Exercise aim :: Copy the lines below as they are; omit the images they contain.

(Front-end code edit data)
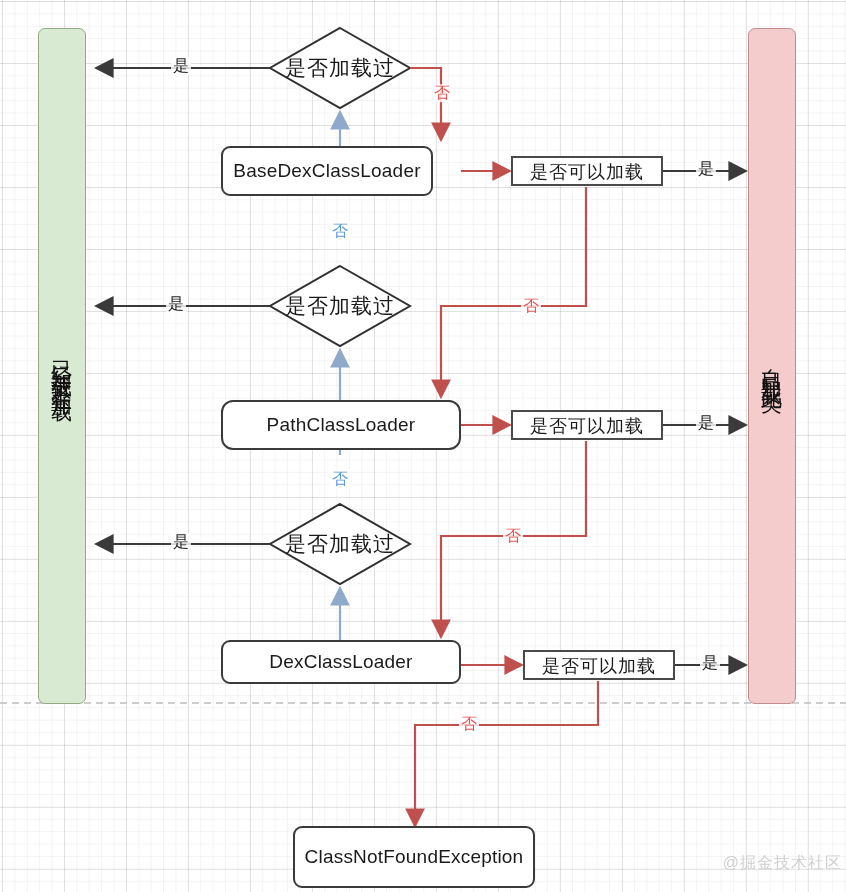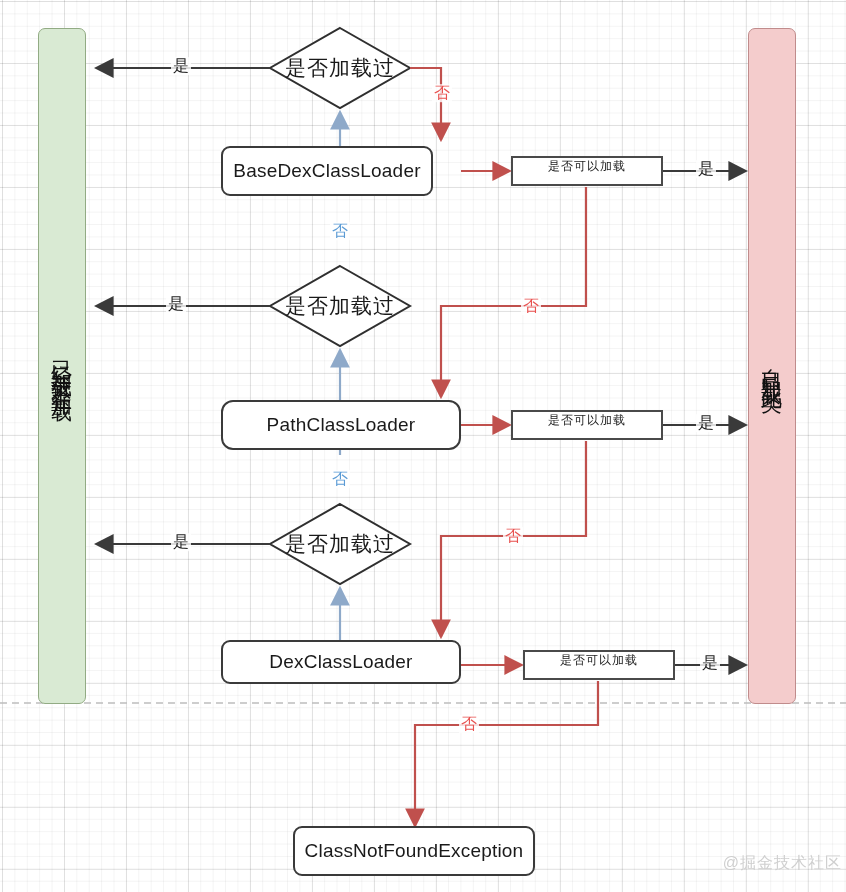"是否可以加载" .rect-box { align-items: flex-start -> flex-end; font-size: 12px -> 18px }
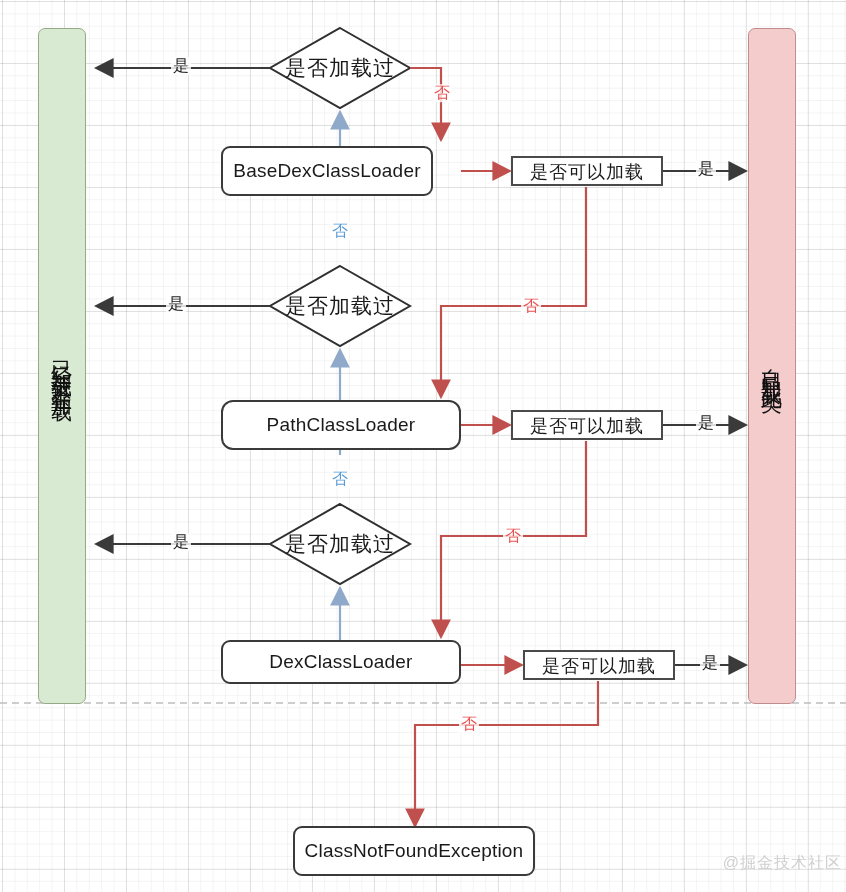"ClassNotFoundException" div.proc-box { height: 50px -> 62px }
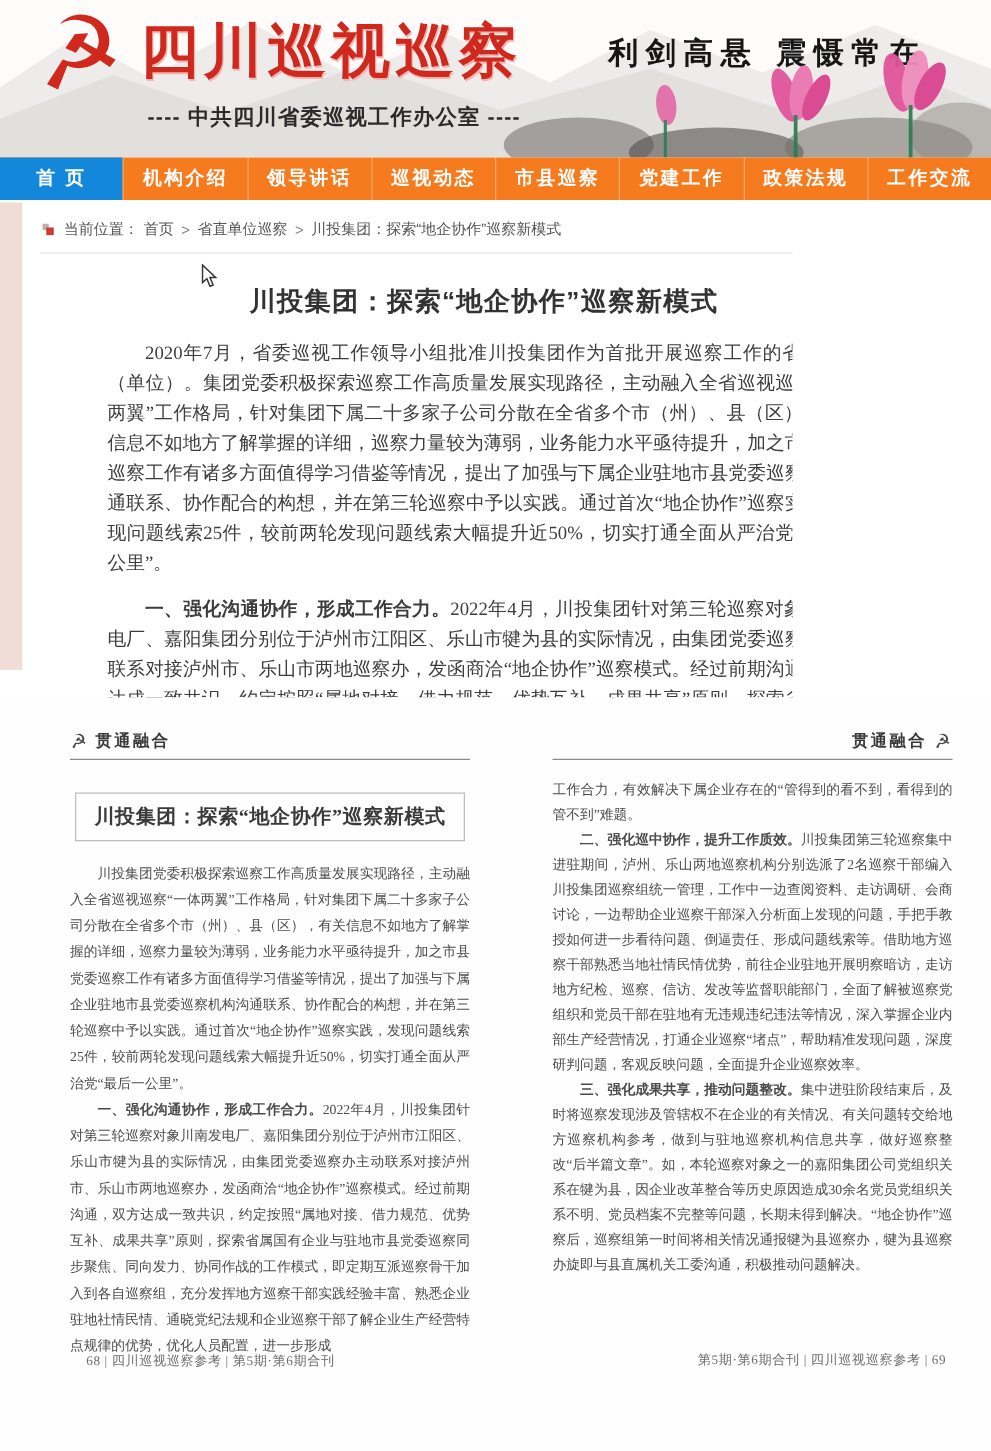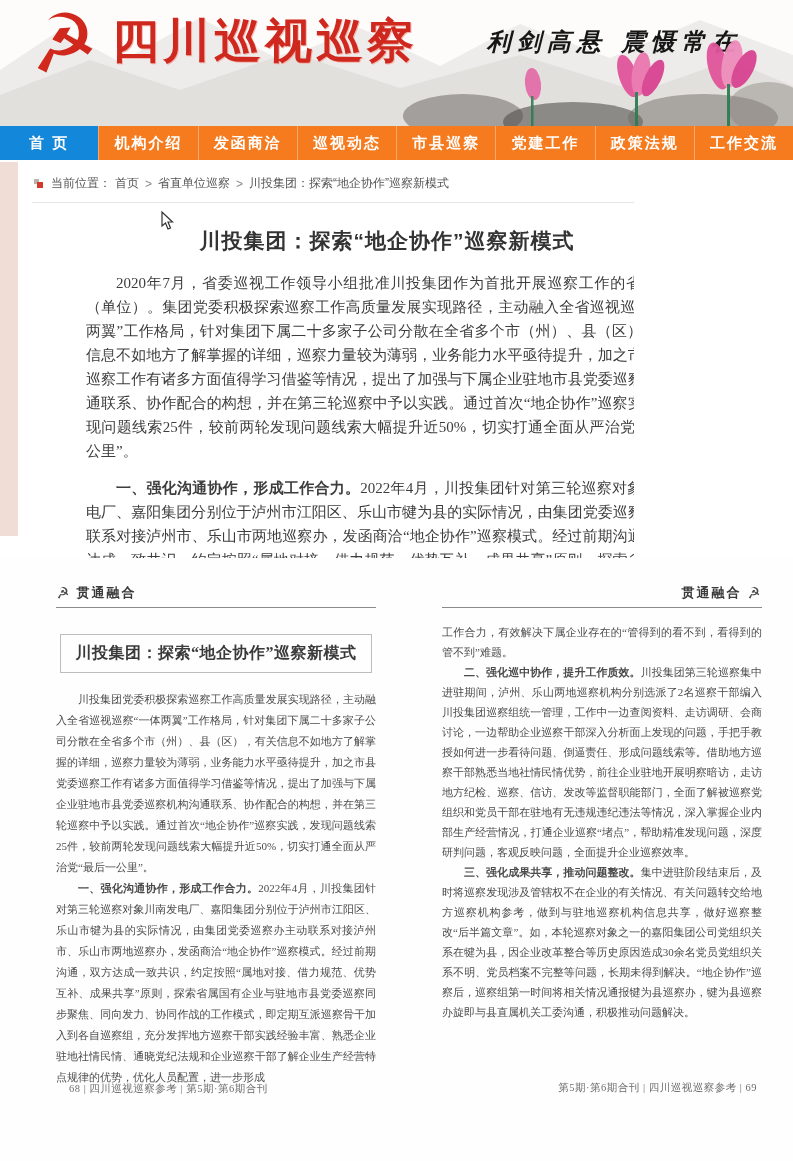"利剑高悬 震慑常在" .slogan { font-style: italic -> none }
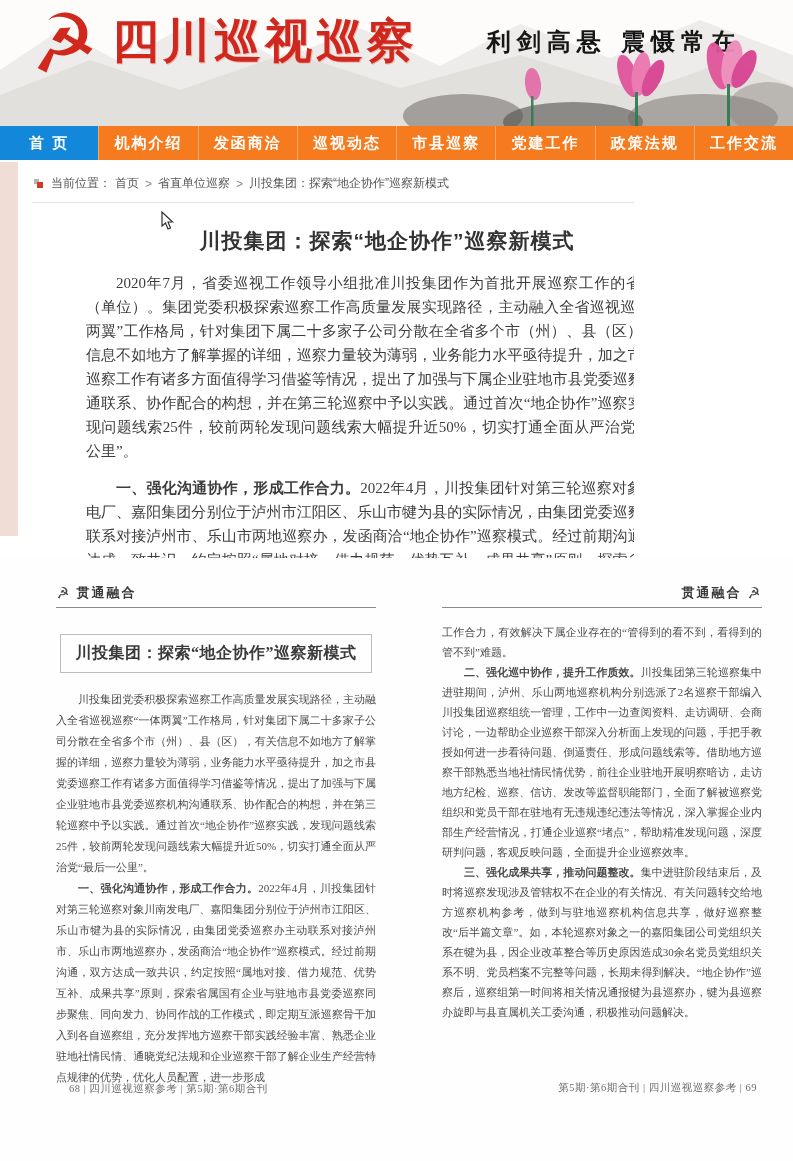"---- 中共四川省委巡视工作办公室 ----" div.site-subtitle { html: none -> <div>---- 中共四川省委巡视工作办公室 ----</div> }
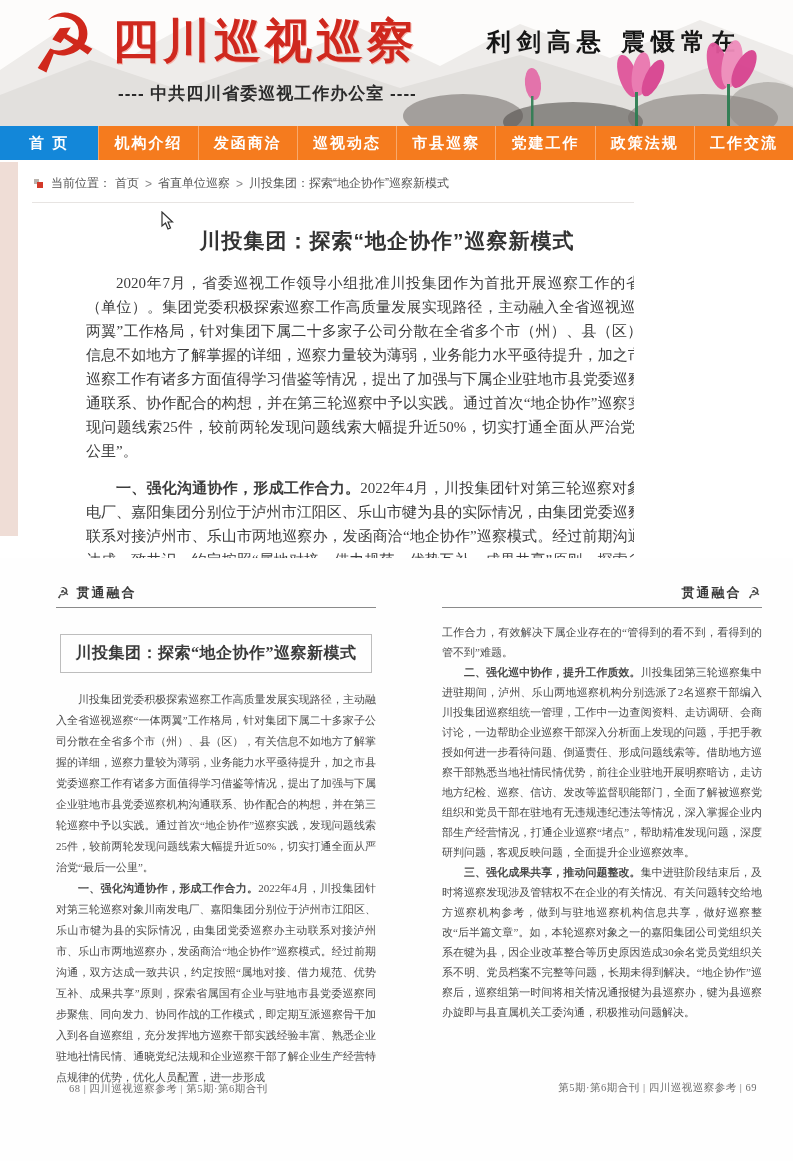"发函商洽" div.nav-item { text: 发函商洽 -> 领导讲话 }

Output for this exercise ::
"是否可以加载" .rect-box { align-items: flex-start -> flex-end; font-size: 12px -> 18px }
"ClassNotFoundException" div.proc-box { height: 50px -> 62px }
"利剑高悬 震慑常在" .slogan { font-style: italic -> none }
"---- 中共四川省委巡视工作办公室 ----" div.site-subtitle { html: none -> <div>---- 中共四川省委巡视工作办公室 ----</div> }
"发函商洽" div.nav-item { text: 发函商洽 -> 领导讲话 }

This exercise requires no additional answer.